La restricción de alimentos y poca variedad en la dieta trae carencias vitamínicas y de minerales. Algunas personas que sufren de anorexia no beben los líquidos suficientes porque no toleran la sensación de estómago
lleno que conlleva la ingestión de líquidos.
Otras en cambio, toman líquidos en exceso para frenar el hambre.
El establecimiento de horarios de comida fijos y con la duración suficiente puede ayudar a que se refuercen las señales de hambre y saciedad tanto para los casos de bulimia como de anorexia nerviosa.
Las personas anoréxicas suelen tender
a tener los niveles de colesterol elevados, y aunque no se conoce con exactitud la razón que provoca esto, puede ser debido a problemas
hepáticos, fallos en determinadas funciones cerebrales o una alimentación anormal.
Esto no significa que en estos casos deba seguirse una dieta pobre en grasas.
Las necesidades de hierro bajan en este estado, por lo que no es tan habitual una carencia de este mineral.
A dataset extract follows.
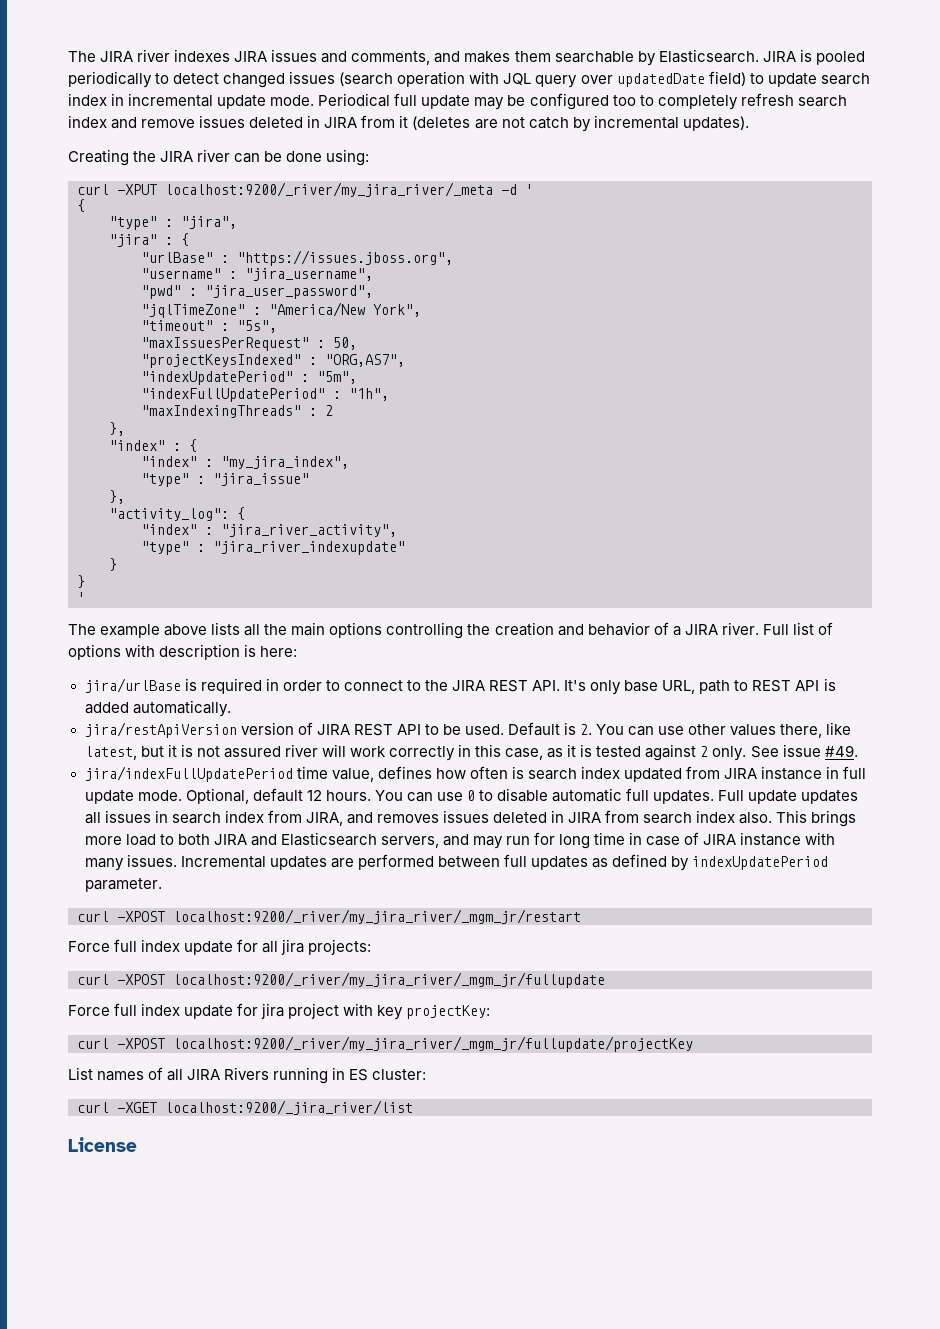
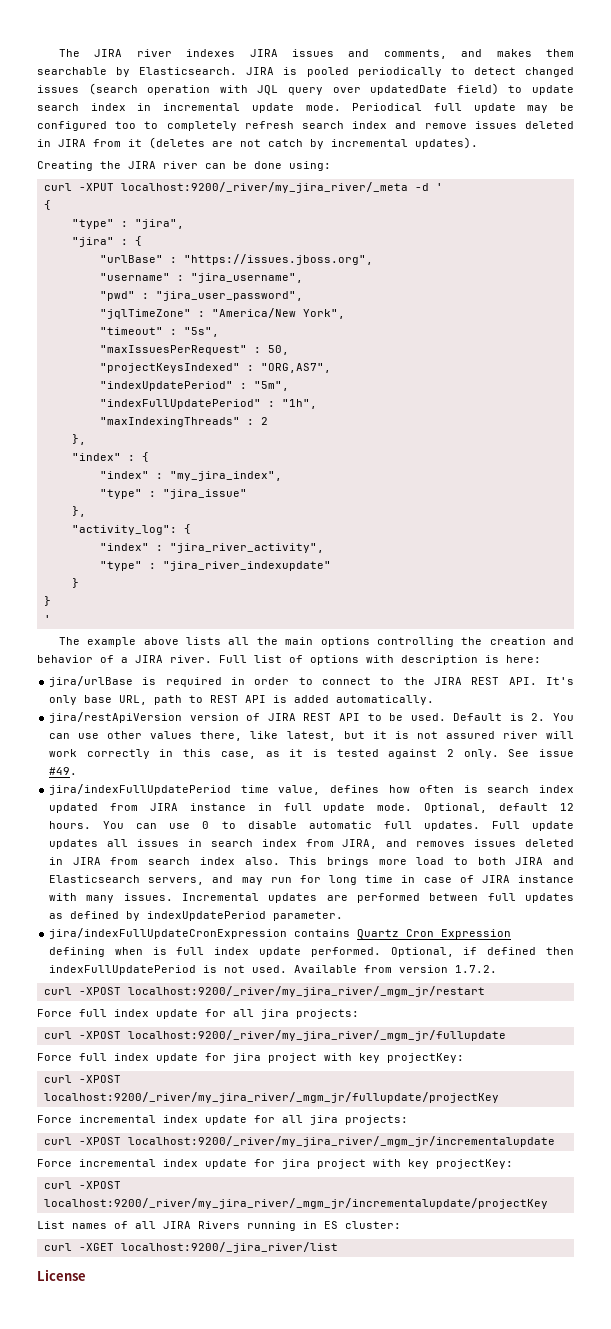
(162, 885) none -> [49,928,512,939] [49,947,574,957] [49,965,498,975] // jira/indexFullUpdateCronExpression contains Quartz Cron Expression defining when is full index update performed. Optional, if defined then indexFullUpdatePeriod is not used. Available from version 1.7.2.
(693, 1044) none -> [37,1115,408,1125] [43,1136,555,1147] [37,1159,513,1169] [43,1181,121,1189] [43,1198,548,1209] // Force incremental index update for all jira projects: // curl -XPOST localhost:9200/_river/my_jira_river/_mgm_jr/incrementalupdate // Force incremental index update for jira project with key projectKey: // curl -XPOST localhost:9200/_river/my_jira_river/_mgm_jr/incrementalupdate/projectKey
Esto también ocurre en el caso de algunas vitaminas.
El zinc se ve disminuido en los casos de anorexia y bulimia nerviosa debido a un deficiente consumo de energía y sobre todo alimentos que contienen este mineral (carnes rojas, semillas)
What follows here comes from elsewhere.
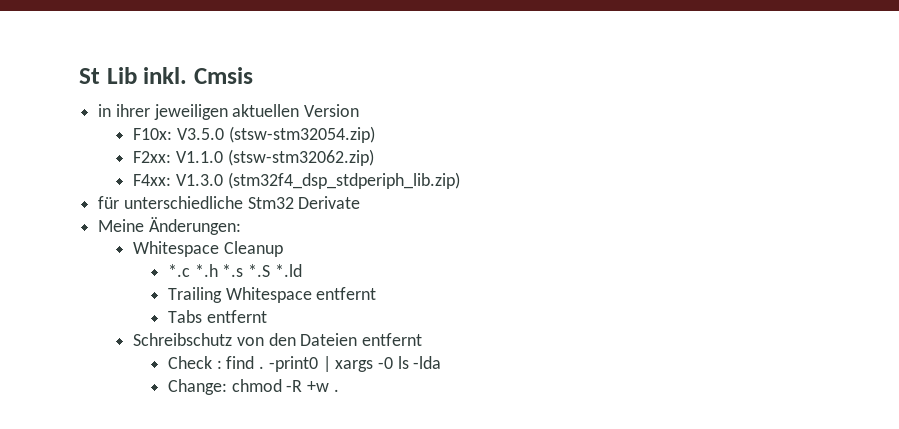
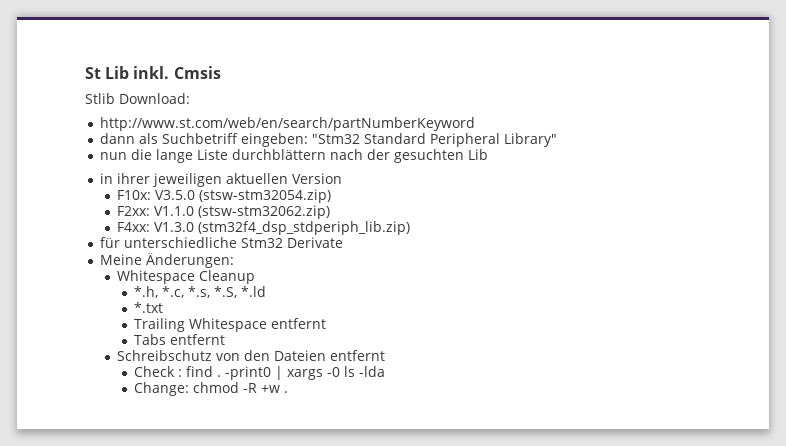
(253, 75) none -> [85,93,190,104] [99,117,475,131] [99,133,557,147] [99,149,488,163] // Stlib Download: // http://www.st.com/web/en/search/partNumberKeyword // dann als Suchbetriff eingeben: "Stm32 Standard Peripheral Library" // nun die lange Liste durchblättern nach der gesuchten Lib
[167,264,271,277] *.c *.h *.s *.S -> [134,286,238,298] *.h, *.c, *.s, *.S,
(302, 270) none -> [134,302,164,313] // *.txt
o debido al cambio a una dieta vegetariana.
El zinc es responsable de la percepción
del gusto y el apetito, razón por la
que se ha sido estudiado para averiguar si su falta afecta también a una menor ingestión de alimentos.
El consumo inadecuado de calcio contribuye a que los huesos pierdan masa, con mayor riesgo de osteoporosis.
El uso de diuréticos y/o laxantes provocan deshidratación y una bajada de los niveles de potasio. Los niveles de sodio pueden bajar en exceso provocando una situación de mayor gravedad. El vómito reiterado también provoca estos desórdenes.
Muchas personas que restringen sus calorías diarias sufren una bajada en las necesidades energéticas.
Los bulímicos requieren mucho estímulo
para seguir las dietas de recuperación
o mantenimiento, en lugar de las dietas hipocalóricas que se imponen a sí mismos. Debe recordárseles que los intentos de restricción del consumo
de calorías sólo aumentarán el riesgo de excesos alimentarios posteriores.
Se debe favorecer un equilibrio adecuado de proteínas, hidratos de carbono y grasas. Las grasas son mejor toleradas cuando se toman en pequeñas cantidades, como por ejemplo, por medio de quesos, leche, adición de mantequilla o aceite a algún producto, etc. Los suplementos vitamínico-minerales pueden ser recomendables en los casos en los que la restricción de alimentos es severa, pero deben estar recomendados por un especialista en nutrición.
En las personas bulímicas el consumo
reducido de alimentos y los métodos de
compensación (vómitos, uso de laxantes, etc.) suelen omitir las señales de hambre y saciedad. Estas señales se refuerzan cuando se reestablece una alimentación normal y se abandonan los comportamientos compensatorios.
Son trastornos que requieren ayuda profesional para establecer el tratamiento oportuno. Debe tratarse a cada persona de manera individual, por lo que las necesidades nutricionales concretas estarán prescritas por un profesional de la salud de acuerdo a cada persona.
Las personas cercanas y familiares del enfermo deben ser realistas con el problema y tener en cuenta de que es un tratamiento que dura un periodo largo de tiempo. La comprensión y cariño por su parte es esencial para la superación del problema, además de la ayuda profesional, que puede ofrecerse
en hospitales, centros de día o asociaciones.
Las personas con desórdenes alimentarios
suelen tener amplios conocimientos sobre nutrición, pero es necesaria una educación nutricional para corregir sus hábitos. Aunque muestran mucho interés por la nutrición, sus fuentes de información pueden no ser las adecuadas e incluso pueden tener interpretaciones
distorsionadas debido a su enfermedad.
La educación nutricional ayudará al enfermo a tomar decisiones más fundamentadas y racionales a la hora de relacionarse con la alimentación. Los familiares o personas del entorno del enfermo también deberían recibir educación nutricional para ofrecer un apoyo más integral.